If you spent at least 10 minutes talking to Jonathan Disley, you might begin to think that future Volvo models are going to have retro designs, and will be bereft of any advanced features.
This is because the 46-year-old Briton is very much a fan of classic cars, and has owned models such as the Porsche 356 and 912.
Although his heart may be in the past, his mind is firmly in the modern age. In fact, since most of his work experience revolves around concepts, you could also say that his eyes are on the future.
Jonathan started his automobile design career in 1995 with Audi, where he penned the exterior of the A4 Cabriolet. His first stint with Volvo came four years later, where he worked on several concept exteriors and interiors.
In 2002, Jonathan did the interior concepts for Volvo’s S80, V70 and XC70 models. Three years later, he was the chief designer for the XC60 SUV. He then moved on to design the S60 saloon and V60 estate.
From 2011 to 2015, Jonathan was responsible for a raft of Volvo concept cars, which included the You, Estate and Coupe.
Jonathan sits down with Torque to discuss the new S90, and shares his thoughts about autonomous cars.
Have you always
wanted to design cars?
Yes. When I was a kid, I drew a Formula One car. I didn’t know you could work as a car designer until I was 13 or 14, and discovered that there were design studios and schools.
You studied product design. Were there consumer products that you also wanted to design, apart from cars?
When I was studying, I designed submersibles. I enjoy solving problems from a technical standpoint.
One of the consumer products I designed was an electric razor shaped like a frog. The idea for that came from a silly question: Who wants to kiss a frog? Of course, the shaver itself didn’t resemble a frog!
Designing a car exterior is difficult because it polarises opinions. But designing a car interior is just as hard.
When you open the door, you feel its handle and its weight. How a steering wheel feels like in your hands – all these factors influence buying decisions.
An interior has around 1500 components, which must all work together. And pass crash tests. In a way, every automobile part is like an individual product.
Was designing the S90 easier because you were starting from scratch?
It had its pros and cons. When you start from a carry-over model, you’re just building from it and/or taking away some parts. When you start from scratch, it’s like all the “balls” are in the air.

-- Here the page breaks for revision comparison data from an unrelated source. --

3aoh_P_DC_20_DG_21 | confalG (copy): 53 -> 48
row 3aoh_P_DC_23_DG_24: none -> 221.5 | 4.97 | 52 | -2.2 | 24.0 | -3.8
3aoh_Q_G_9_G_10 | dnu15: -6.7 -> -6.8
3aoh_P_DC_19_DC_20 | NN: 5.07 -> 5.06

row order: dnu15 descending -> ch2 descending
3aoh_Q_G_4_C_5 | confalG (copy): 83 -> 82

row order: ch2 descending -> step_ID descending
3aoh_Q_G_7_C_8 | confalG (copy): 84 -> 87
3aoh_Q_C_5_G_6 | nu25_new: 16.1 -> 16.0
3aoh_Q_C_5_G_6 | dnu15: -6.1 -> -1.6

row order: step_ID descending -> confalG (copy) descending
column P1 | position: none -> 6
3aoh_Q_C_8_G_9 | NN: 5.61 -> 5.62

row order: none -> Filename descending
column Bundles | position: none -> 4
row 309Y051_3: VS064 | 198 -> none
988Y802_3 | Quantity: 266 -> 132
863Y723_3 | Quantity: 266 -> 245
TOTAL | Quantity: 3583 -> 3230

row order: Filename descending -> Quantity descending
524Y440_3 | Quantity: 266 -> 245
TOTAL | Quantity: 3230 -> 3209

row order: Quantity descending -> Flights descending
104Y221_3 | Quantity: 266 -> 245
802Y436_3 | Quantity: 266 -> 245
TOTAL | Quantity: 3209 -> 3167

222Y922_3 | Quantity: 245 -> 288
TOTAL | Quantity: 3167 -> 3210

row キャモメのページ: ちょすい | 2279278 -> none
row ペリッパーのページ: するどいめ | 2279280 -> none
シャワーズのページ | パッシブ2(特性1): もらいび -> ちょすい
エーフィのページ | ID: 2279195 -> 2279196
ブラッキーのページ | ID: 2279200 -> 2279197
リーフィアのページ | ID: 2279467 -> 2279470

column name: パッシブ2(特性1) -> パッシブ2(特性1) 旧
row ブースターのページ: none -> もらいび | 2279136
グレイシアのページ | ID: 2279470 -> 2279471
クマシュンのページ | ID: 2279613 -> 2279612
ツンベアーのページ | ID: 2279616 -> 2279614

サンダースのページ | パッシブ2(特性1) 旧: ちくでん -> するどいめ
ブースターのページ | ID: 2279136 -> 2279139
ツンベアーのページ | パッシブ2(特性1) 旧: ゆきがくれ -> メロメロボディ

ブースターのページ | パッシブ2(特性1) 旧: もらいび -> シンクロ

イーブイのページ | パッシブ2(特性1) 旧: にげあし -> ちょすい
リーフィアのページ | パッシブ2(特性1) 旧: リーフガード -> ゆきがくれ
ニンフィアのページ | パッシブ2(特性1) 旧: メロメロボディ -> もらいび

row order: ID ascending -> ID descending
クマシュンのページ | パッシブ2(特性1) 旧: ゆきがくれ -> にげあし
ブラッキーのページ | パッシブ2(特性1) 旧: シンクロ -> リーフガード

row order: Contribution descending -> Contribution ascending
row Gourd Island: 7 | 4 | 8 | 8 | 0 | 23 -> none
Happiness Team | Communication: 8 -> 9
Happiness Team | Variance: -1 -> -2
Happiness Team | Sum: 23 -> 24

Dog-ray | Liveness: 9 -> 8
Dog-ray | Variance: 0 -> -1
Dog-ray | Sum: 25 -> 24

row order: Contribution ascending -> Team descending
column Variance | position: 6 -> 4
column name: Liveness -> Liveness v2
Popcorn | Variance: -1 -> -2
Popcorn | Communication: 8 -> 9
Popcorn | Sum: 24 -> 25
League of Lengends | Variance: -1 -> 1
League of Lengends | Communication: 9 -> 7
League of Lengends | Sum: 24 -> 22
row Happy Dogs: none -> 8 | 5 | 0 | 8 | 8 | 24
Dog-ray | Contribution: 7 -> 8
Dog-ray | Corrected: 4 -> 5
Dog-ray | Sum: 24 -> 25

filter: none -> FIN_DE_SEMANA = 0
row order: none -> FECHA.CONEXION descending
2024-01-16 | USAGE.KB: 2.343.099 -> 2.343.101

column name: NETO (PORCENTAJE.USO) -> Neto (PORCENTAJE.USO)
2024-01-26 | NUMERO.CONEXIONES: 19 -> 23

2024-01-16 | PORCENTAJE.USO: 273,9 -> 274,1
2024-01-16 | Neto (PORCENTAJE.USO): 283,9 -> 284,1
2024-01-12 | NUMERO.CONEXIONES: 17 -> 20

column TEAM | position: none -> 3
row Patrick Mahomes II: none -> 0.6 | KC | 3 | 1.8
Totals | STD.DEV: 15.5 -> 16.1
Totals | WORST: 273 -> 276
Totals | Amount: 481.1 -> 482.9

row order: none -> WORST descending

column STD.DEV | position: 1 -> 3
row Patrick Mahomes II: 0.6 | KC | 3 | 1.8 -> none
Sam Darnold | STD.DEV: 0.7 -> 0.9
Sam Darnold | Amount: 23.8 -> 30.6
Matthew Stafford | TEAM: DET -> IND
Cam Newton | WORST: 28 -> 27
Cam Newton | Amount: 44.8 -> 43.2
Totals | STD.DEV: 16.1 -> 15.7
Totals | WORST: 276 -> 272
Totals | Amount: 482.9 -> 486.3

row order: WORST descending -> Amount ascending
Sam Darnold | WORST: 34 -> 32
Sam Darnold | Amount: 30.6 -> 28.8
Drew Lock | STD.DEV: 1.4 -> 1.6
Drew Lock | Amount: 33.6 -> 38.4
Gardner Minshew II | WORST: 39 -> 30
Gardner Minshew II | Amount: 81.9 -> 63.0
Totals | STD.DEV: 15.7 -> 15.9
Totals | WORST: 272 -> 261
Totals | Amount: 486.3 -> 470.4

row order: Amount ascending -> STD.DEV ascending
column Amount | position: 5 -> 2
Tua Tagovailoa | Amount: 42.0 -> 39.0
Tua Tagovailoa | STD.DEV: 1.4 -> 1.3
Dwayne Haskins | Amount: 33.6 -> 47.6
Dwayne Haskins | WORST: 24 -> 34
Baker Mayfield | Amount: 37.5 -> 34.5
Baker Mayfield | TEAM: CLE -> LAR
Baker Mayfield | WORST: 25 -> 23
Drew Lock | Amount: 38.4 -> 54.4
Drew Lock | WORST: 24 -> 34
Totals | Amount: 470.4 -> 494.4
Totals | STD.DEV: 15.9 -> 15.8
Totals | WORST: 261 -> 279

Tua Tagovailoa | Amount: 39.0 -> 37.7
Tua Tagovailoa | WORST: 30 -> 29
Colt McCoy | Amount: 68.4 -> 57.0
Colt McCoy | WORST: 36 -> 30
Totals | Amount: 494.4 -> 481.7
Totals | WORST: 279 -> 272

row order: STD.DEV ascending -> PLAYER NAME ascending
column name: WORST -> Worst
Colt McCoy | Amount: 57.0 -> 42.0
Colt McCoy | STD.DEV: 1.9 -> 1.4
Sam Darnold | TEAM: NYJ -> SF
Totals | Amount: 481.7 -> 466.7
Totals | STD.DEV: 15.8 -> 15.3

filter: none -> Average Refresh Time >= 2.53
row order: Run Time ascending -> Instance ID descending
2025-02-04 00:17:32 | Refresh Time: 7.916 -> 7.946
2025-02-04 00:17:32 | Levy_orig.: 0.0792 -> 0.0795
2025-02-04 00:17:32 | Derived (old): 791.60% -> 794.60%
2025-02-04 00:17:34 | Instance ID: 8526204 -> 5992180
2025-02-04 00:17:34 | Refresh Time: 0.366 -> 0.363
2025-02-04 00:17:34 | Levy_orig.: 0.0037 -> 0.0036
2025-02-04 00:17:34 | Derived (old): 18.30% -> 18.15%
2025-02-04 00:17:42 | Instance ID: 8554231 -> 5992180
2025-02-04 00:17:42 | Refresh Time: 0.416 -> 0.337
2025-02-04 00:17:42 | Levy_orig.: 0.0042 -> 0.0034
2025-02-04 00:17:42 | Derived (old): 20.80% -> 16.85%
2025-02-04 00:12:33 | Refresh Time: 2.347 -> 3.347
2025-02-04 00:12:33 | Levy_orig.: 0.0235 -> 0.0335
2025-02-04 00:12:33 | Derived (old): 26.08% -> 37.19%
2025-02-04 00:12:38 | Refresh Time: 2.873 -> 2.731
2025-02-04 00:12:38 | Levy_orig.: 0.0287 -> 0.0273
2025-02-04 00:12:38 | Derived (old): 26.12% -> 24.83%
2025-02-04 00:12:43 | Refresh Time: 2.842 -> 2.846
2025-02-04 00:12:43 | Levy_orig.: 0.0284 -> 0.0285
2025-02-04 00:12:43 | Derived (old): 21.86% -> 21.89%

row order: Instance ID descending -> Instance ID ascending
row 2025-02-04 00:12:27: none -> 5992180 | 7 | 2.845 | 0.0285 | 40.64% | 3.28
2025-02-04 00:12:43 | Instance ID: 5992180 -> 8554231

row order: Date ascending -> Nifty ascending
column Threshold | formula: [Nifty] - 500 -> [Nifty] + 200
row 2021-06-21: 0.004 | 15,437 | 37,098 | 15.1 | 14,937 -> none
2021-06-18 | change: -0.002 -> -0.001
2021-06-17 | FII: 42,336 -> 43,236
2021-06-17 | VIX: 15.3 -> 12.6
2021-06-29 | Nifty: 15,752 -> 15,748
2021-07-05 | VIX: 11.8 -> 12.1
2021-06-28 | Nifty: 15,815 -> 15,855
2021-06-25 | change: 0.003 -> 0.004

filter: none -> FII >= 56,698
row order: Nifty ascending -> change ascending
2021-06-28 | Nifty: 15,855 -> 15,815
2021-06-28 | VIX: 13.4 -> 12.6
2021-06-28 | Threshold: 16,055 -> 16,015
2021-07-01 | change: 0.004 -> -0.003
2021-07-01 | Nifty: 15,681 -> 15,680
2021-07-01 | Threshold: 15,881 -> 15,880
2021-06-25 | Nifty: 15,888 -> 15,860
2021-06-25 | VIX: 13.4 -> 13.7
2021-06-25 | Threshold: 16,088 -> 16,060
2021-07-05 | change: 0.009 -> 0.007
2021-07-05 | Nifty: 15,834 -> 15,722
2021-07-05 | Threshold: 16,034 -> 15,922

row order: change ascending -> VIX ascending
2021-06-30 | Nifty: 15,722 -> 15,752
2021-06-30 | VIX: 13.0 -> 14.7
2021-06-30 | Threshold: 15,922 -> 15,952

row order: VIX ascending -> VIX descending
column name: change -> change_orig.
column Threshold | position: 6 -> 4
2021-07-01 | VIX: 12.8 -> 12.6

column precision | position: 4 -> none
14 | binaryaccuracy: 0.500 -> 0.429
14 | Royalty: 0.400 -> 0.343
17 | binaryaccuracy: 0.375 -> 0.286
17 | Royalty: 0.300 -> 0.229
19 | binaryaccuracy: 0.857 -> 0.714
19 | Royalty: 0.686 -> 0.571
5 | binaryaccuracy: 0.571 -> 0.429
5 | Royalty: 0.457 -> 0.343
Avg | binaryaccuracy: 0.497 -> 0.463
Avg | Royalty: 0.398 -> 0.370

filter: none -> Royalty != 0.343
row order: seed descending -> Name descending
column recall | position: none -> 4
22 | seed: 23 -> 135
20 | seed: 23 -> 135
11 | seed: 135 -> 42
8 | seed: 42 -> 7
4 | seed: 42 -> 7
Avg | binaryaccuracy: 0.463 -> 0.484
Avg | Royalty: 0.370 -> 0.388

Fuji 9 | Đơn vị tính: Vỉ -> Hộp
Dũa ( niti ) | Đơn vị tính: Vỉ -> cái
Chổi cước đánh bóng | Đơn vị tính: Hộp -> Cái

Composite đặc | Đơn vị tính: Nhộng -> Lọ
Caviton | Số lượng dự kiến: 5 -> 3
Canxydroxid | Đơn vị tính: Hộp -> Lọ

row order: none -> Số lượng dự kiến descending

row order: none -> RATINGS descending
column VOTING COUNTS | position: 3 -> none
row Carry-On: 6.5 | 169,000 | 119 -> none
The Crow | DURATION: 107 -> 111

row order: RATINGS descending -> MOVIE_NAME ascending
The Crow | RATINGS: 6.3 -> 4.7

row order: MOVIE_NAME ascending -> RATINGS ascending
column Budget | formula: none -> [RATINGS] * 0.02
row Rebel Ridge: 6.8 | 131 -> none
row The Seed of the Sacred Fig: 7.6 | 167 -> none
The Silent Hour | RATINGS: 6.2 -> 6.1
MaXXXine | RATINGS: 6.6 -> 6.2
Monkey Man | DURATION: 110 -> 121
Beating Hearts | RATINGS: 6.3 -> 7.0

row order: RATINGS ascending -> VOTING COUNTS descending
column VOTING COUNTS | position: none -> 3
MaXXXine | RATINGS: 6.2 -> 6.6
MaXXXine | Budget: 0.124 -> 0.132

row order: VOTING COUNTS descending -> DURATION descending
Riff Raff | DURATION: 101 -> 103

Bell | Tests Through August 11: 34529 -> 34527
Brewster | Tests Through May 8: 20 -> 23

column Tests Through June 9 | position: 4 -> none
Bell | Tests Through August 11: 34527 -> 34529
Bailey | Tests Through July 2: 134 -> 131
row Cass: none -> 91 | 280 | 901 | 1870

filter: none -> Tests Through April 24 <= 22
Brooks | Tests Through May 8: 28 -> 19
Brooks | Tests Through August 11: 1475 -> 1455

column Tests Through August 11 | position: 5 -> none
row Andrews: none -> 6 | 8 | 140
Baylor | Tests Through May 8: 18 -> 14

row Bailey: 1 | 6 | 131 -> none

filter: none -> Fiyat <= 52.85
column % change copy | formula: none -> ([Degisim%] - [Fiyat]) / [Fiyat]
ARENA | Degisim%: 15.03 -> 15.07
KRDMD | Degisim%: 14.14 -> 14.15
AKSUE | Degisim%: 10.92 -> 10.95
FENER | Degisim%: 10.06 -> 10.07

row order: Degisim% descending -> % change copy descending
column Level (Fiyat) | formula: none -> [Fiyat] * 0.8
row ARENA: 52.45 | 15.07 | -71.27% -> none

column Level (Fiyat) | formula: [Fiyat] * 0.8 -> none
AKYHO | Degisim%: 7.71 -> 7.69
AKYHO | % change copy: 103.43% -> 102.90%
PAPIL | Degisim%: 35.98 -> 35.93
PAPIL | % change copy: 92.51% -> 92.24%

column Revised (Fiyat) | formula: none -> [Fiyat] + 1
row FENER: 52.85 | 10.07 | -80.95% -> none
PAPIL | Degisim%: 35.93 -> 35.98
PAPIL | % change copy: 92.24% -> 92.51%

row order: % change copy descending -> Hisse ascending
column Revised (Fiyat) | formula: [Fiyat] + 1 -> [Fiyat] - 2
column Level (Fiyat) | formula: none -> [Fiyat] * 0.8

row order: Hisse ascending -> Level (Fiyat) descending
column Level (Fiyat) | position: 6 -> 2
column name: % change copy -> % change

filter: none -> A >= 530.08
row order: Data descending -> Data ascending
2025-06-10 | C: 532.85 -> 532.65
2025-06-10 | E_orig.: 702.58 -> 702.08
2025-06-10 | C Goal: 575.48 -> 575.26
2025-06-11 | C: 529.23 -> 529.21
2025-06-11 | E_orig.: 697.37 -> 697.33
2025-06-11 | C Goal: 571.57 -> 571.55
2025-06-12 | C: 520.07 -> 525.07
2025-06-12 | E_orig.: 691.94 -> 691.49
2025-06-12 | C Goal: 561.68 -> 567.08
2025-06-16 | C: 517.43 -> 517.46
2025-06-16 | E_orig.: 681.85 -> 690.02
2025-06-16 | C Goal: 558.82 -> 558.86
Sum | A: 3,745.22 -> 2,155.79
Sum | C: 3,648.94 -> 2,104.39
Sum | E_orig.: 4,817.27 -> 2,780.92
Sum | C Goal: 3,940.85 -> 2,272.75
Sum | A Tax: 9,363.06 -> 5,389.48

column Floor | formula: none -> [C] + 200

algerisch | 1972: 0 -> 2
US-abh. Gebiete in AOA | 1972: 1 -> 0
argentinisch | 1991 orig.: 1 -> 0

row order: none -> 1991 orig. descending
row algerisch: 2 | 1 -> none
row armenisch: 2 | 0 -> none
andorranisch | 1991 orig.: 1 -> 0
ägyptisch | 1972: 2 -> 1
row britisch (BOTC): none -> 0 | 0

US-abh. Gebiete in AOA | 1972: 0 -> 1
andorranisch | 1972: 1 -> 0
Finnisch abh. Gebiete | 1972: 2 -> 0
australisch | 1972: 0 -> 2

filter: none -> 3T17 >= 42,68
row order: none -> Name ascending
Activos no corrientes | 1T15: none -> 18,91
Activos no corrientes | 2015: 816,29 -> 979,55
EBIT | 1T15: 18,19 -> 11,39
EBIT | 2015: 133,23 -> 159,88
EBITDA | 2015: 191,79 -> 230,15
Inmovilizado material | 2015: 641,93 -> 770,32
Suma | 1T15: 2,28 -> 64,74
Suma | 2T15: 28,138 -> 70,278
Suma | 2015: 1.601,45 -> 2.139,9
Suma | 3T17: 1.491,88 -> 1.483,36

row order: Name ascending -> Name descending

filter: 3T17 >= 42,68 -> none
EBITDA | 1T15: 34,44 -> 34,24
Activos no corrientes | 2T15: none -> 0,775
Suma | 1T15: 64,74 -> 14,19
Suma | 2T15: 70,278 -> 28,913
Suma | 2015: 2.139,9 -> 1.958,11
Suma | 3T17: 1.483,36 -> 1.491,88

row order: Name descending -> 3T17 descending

Are there fewer restrictions?
Yes, but you’ve got to bring every component together and make them fit. And there’s a fixed amount of time before the car’s launch. Failure is not an option.
The S90’s design is inspired by luxury cars of the past and Volvo’s own P1800 coupe. But what exactly was the design brief?
We had to create an elegant and luxurious large sedan. We had to make it impossible for you to not react to this car. We needed to make a statement. We love current Volvo owners, but we want to attract more people.
Was there anything you wanted to add to the S90 but couldn’t?
No, I don’t think so. Right from the beginning, we had a concept that we wanted to turn into an actual production model. I think we’ve succeeded.
You talked about the Coupe concept. Is that something we can look forward to?
[Laughs] I’ve got a good poker face. I really can’t say. We’re going to make some great products. Let’s wait and see.
Do you sketch even when you’re on the go?
Yeah, all the time! Napkin sketches are probably the best sketches. The best sketches usually come out when you’re travelling, because you’re switched off from the day-to-day business. The S90’s air-con vents were first sketched on the back of napkins.
If you could design
something that isn’t in Volvos today, what would it be?
Everything that I want in the S90 is already inside it. I think designing the cars of the future will be difficult, especially autonomous vehicles. How will they look like? What will the seating positions be?
How do you feel about autonomous cars?
Well, they’re going to be safer. Planes are flown via autopilot and we don’t question that. But we do question autonomous cars. But I think people will eventually accept them.
I have a Morgan 3 Wheeler. I love driving that thing because it’s such an experience. It’s very quick and very light. You start the motor and your mind goes back to the 1920s.
So I love driving, but I want to be safe. I don’t know how autonomous cars are going to feel, but it’s going to be something that’s better for traffic and safety. But you still have to have that passion – that feeling of wanting to get into a car.